Due diligence and disclosure

Scope of due diligence

What is the typical scope of due diligence in your jurisdiction? Do sellers usually provide due diligence reports to prospective buyers? Can buyers usually rely on due diligence reports produced for the seller?

The scope of due diligence consists of identifying any issues related to the asset, business or company to be purchased in order to decide whether to execute the deal and, in the case of a positive outcome, how to protect the buyer from any possible liabilities related to the transaction. In particular, in the case of a share deal - depending also on the size and on the business carried out by the target company - the legal due diligence may cover the following areas of investigation: corporate matters, commercial agreements, labour law matters, administrative and environmental law matters, antitrust, litigation, banking, intellectual property (IP) and regulatory matters.

It is not very common that sellers provide prospective buyers with due diligence reports, particularly because of the costs related. However, in auction processes, it may be possible to have vendor due diligence reports that are made available to prospective buyers, which in certain cases may rely upon such reports under terms and conditions that are agreed between the parties and regulated in the transaction documents.

Liability for statements

Can a seller be liable for pre-contractual or misleading statements? Can any such liability be excluded by agreement between the parties?
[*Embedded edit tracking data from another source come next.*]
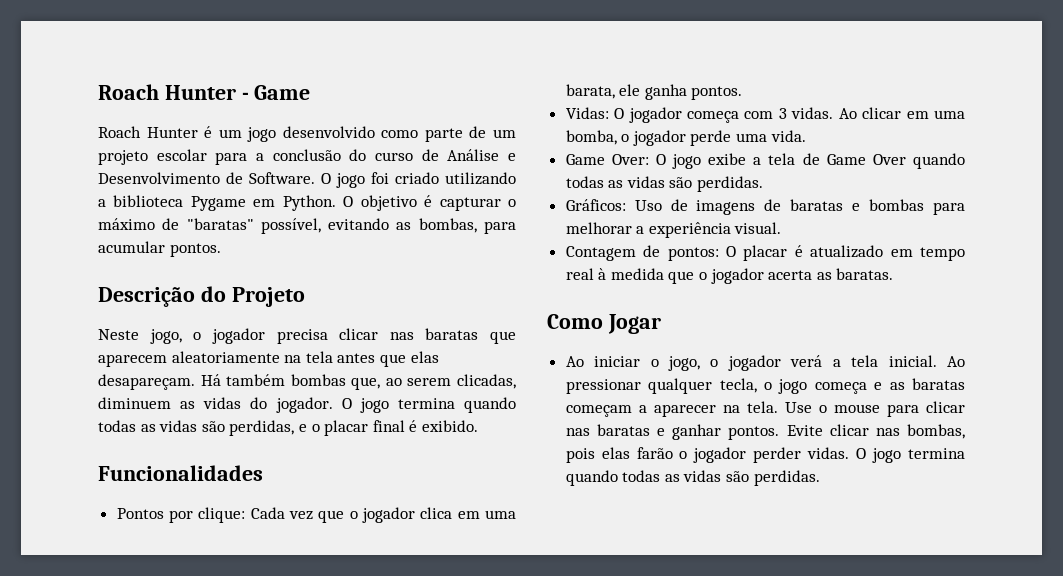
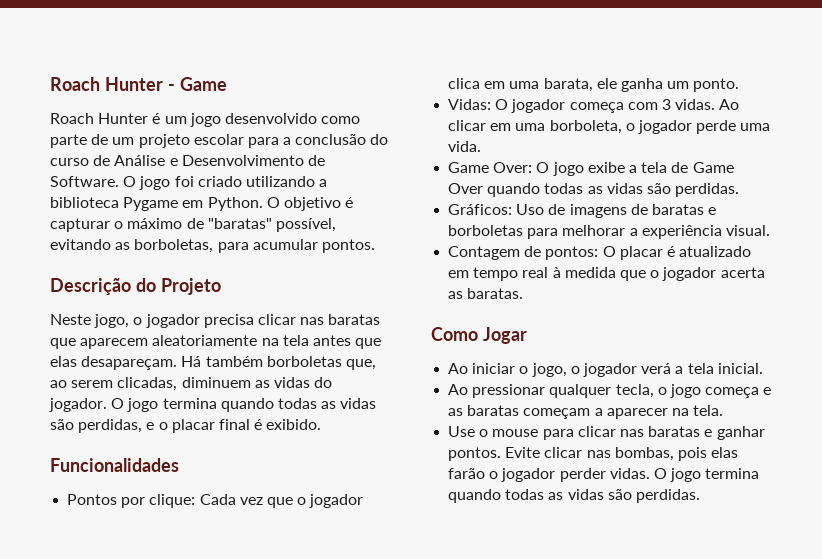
- O objetivo é capturar o máximo de "baratas" possível, evitando as bombas, para acumular pontos.
+ O objetivo é capturar o máximo de "baratas" possível, evitando as borboletas, para acumular pontos.
- Há também bombas que, ao serem clicadas, diminuem as vidas do jogador.
+ Há também borboletas que, ao serem clicadas, diminuem as vidas do jogador.
- Pontos por clique: Cada vez que o jogador clica em uma barata, ele ganha pontos.
+ Pontos por clique: Cada vez que o jogador clica em uma barata, ele ganha um ponto.
- Ao clicar em uma bomba, o jogador perde uma vida.
+ Ao clicar em uma borboleta, o jogador perde uma vida.
- Gráficos: Uso de imagens de baratas e bombas para melhorar a experiência visual.
+ Gráficos: Uso de imagens de baratas e borboletas para melhorar a experiência visual.
- Ao iniciar o jogo, o jogador verá a tela inicial. Ao pressionar qualquer tecla, o jogo começa e as baratas começam a aparecer na tela. Use o mouse para clicar nas baratas e ganhar pontos.
+ Ao iniciar o jogo, o jogador verá a tela inicial.
+ Ao pressionar qualquer tecla, o jogo começa e as baratas começam a aparecer na tela.
+ Use o mouse para clicar nas baratas e ganhar pontos.

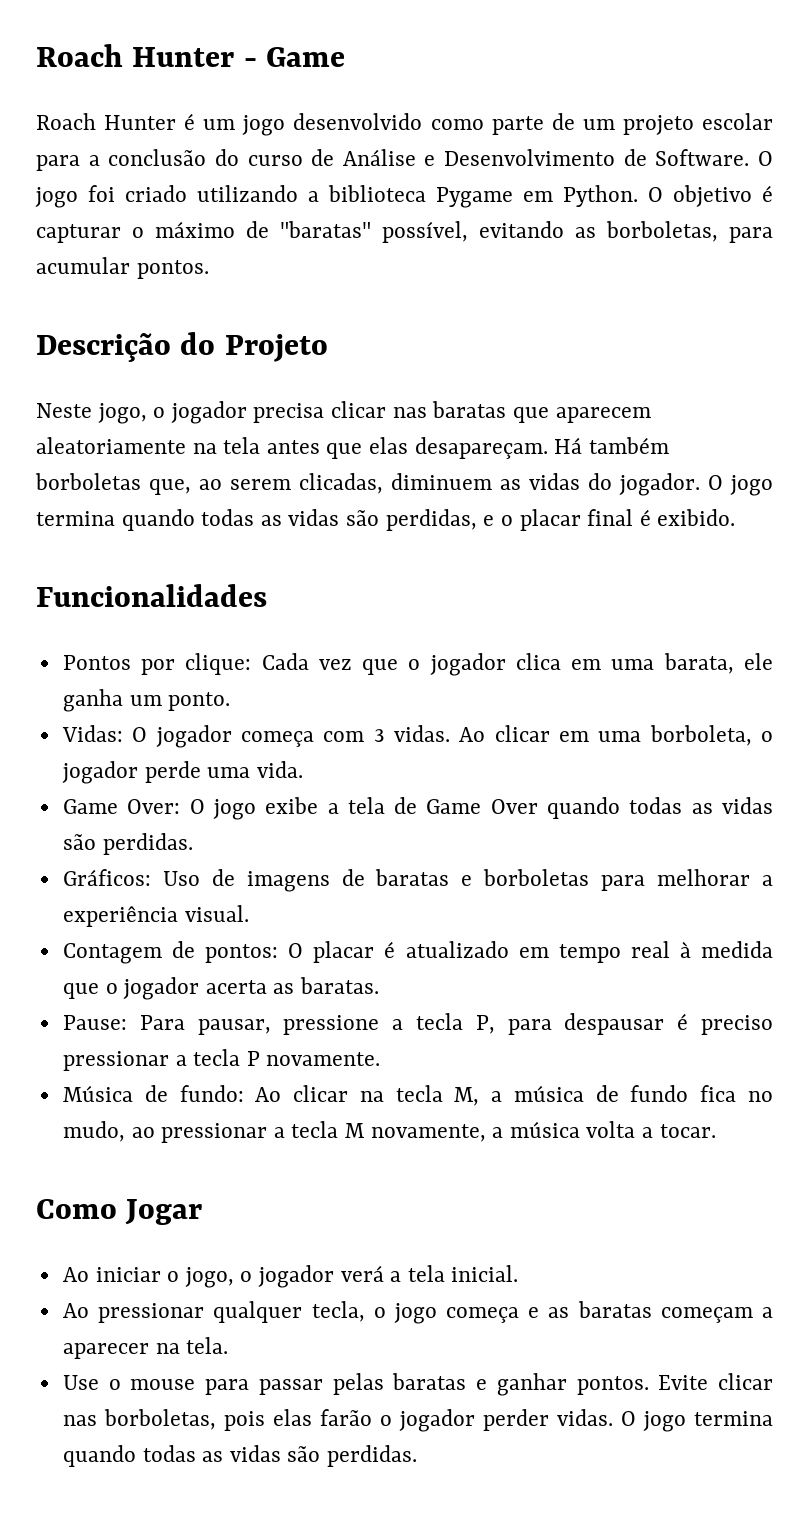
+ Pause: Para pausar, pressione a tecla P, para despausar é preciso pressionar a tecla P novamente.
+ Música de fundo: Ao clicar na tecla M, a música de fundo fica no mudo, ao pressionar a tecla M novamente, a música volta a tocar.
- Use o mouse para clicar nas baratas e ganhar pontos.
+ Use o mouse para passar pelas baratas e ganhar pontos.
- Evite clicar nas bombas, pois elas farão o jogador perder vidas.
+ Evite clicar nas borboletas, pois elas farão o jogador perder vidas.

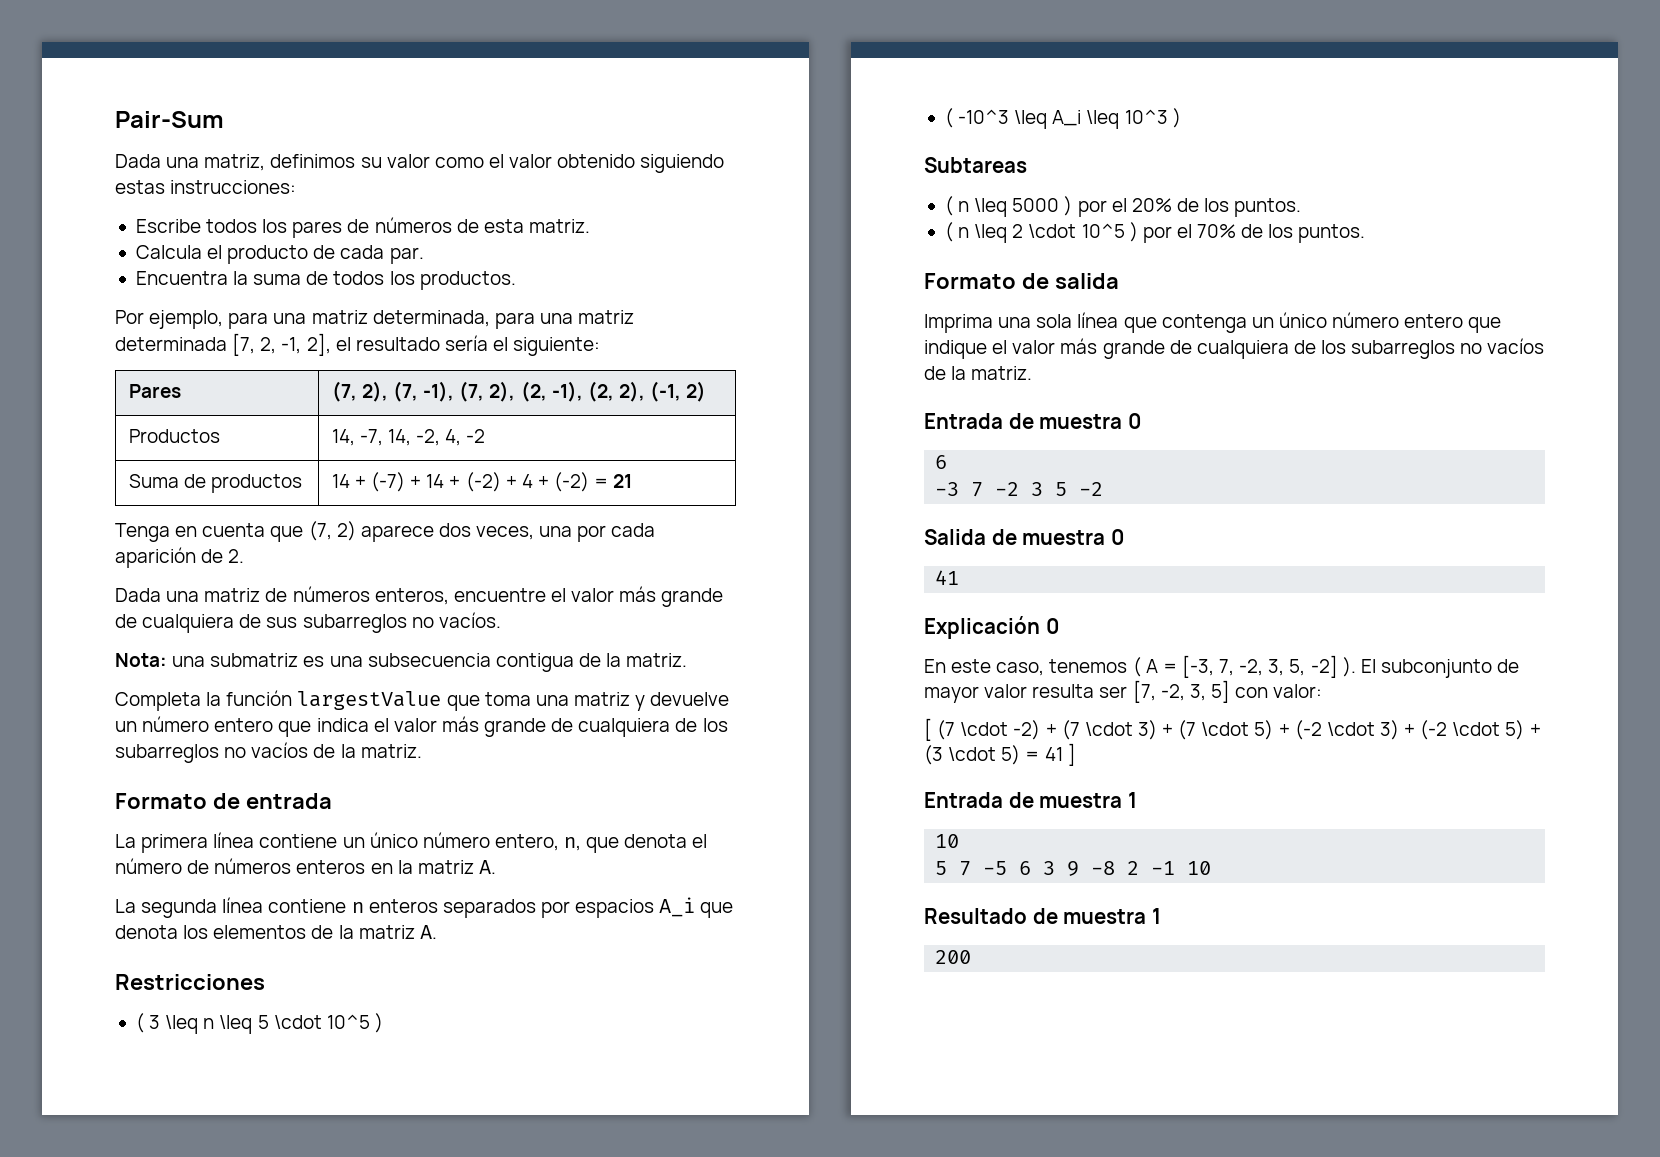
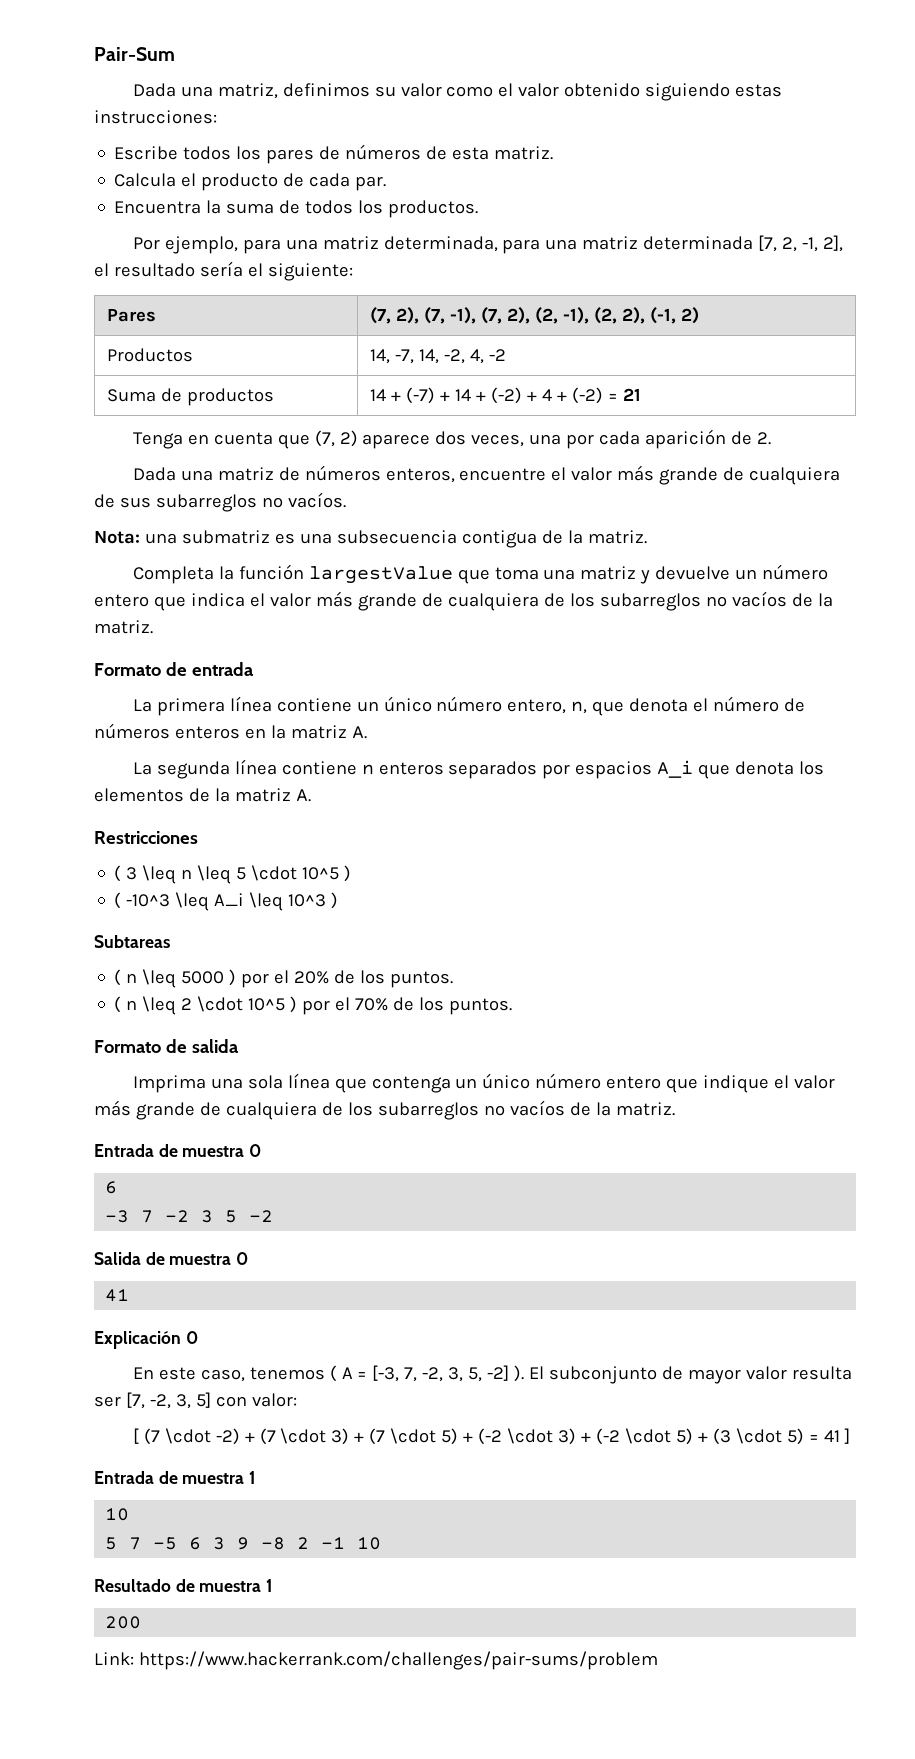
+ Link: https://www.hackerrank.com/challenges/pair-sums/problem

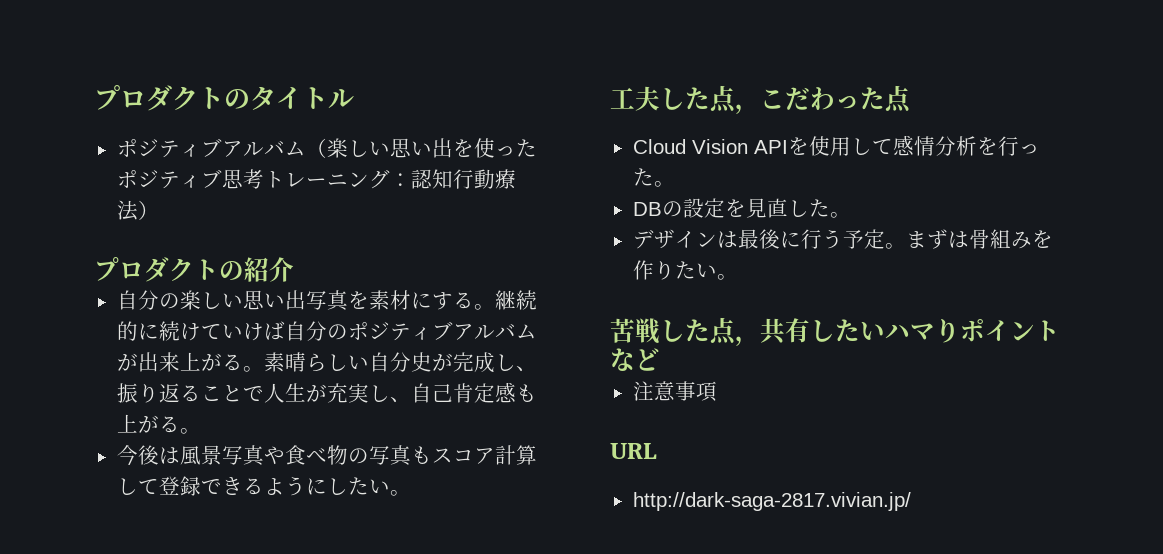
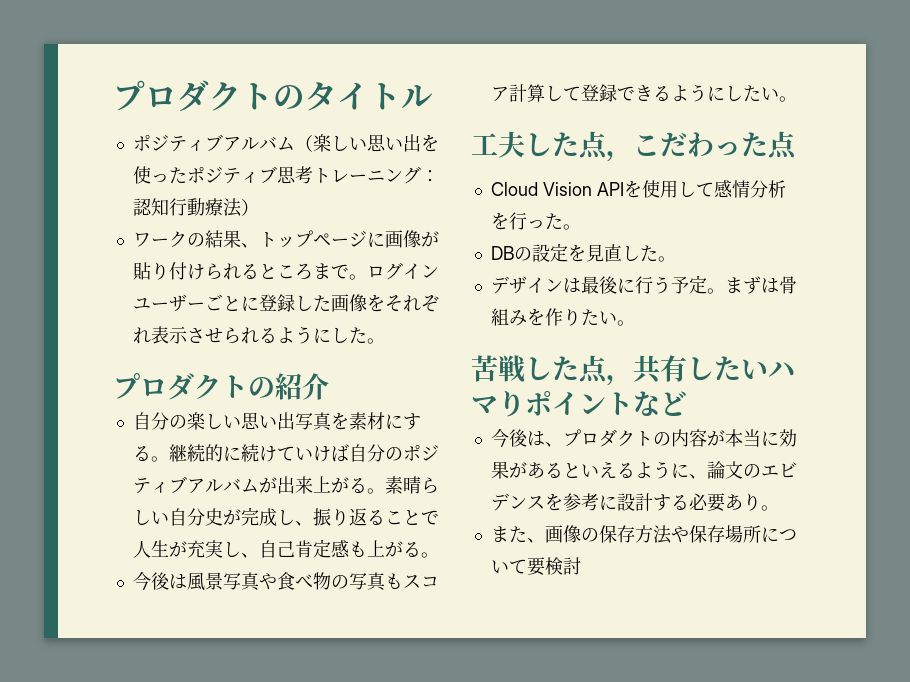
+ ワークの結果、トップページに画像が貼り付けられるところまで。ログインユーザーごとに登録した画像をそれぞれ表示させられるようにした。
- 注意事項
- URL
- http://dark-saga-2817.vivian.jp/
+ 今後は、プロダクトの内容が本当に効果があるといえるように、論文のエビデンスを参考に設計する必要あり。
+ また、画像の保存方法や保存場所について要検討

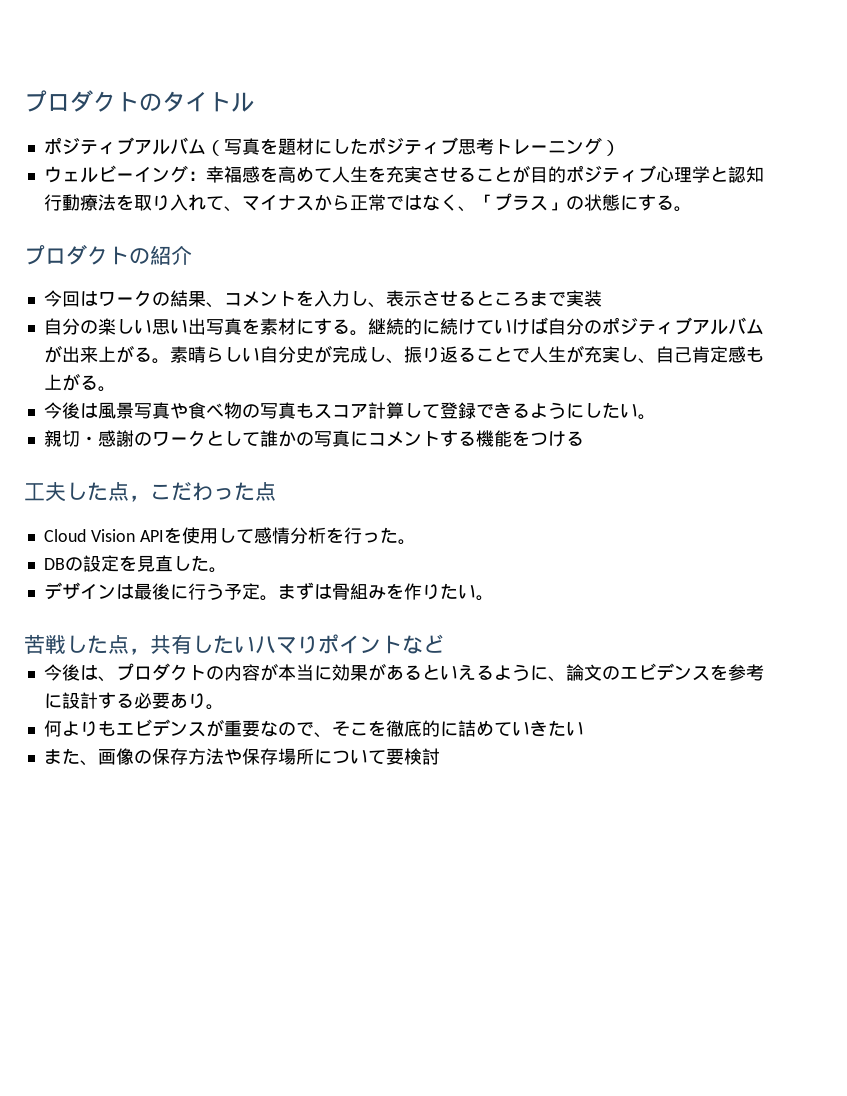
- ポジティブアルバム（楽しい思い出を使ったポジティブ思考トレーニング：認知行動療法）
- ワークの結果、トップページに画像が貼り付けられるところまで。ログインユーザーごとに登録した画像をそれぞれ表示させられるようにした。
+ ポジティブアルバム（写真を題材にしたポジティブ思考トレーニング）
+ ウェルビーイング：幸福感を高めて人生を充実させることが目的ポジティブ心理学と認知行動療法を取り入れて、マイナスから正常ではなく、「プラス」の状態にする。
+ 今回はワークの結果、コメントを入力し、表示させるところまで実装
+ 親切・感謝のワークとして誰かの写真にコメントする機能をつける
+ 何よりもエビデンスが重要なので、そこを徹底的に詰めていきたい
Parties have the obligation to negotiate in good faith and, pursuant to article 1337 of the Italian civil code, in the event such principle is breached by any of the parties (eg, in cases of unjustified interruption of the negotiations), this party shall indemnify the counterparty for any losses suffered by the latter. The seller is liable also for misleading statements where such statements have caused a prejudice or loss, or both to the buyer. In this respect, it is worth mentioning that, under Italian law, the parties may exclude the above liability both with respect to conduct that occurred during the negotiation phase as well as in relation to misleading statements possibly contained in the transaction documents, provided that such liability may not be excluded in relation to damage proved to be the consequence of gross negligence or wilful misconduct of the other party.

Publicly available information

What information is publicly available on private companies and their assets? What searches of such information might a buyer customarily carry out before entering into an agreement?

A lot of information on private companies may be retrieved in the competent companies register and include, inter alia, the following: financial statements, corporate structure, registered office and local units, value added tax (VAT) number, duration of the company, amount of the corporate capital, composition of the corporate bodies, by-laws and history of all corporate and organisational changes. All of the above information is easily obtained from the companies register, and is consulted first by prospective buyers before entering into negotiations for the acquisition of a private company.

Generally speaking, information regarding ownership of assets, as well as any lien on the same, may be collected insofar as the relevant assets are registered with public registers (eg, real estate, cars, etc).

Impact of deemed or actual knowledge

What impact might a buyer’s actual or deemed knowledge have on claims it may seek to bring against a seller relating to a transaction?

As a general rule, under Italian law, no claim may be brought by the buyer against the seller with respect to potential liabilities actually known by the buyer. Likewise, no indemnification may be claimed by the buyer in the case of reasonably recognisable potential liabilities, unless the seller declared that the goods to be transferred were free from defects. However, with respect to private company acquisitions, it is quite common that, if the buyer is aware of certain potential liabilities (eg, a pending litigation), he or she will seek to negotiate the inclusion of a special indemnity clause in the transaction documents that therefore protects him or her against certain specific risks or issues expressly identified therein.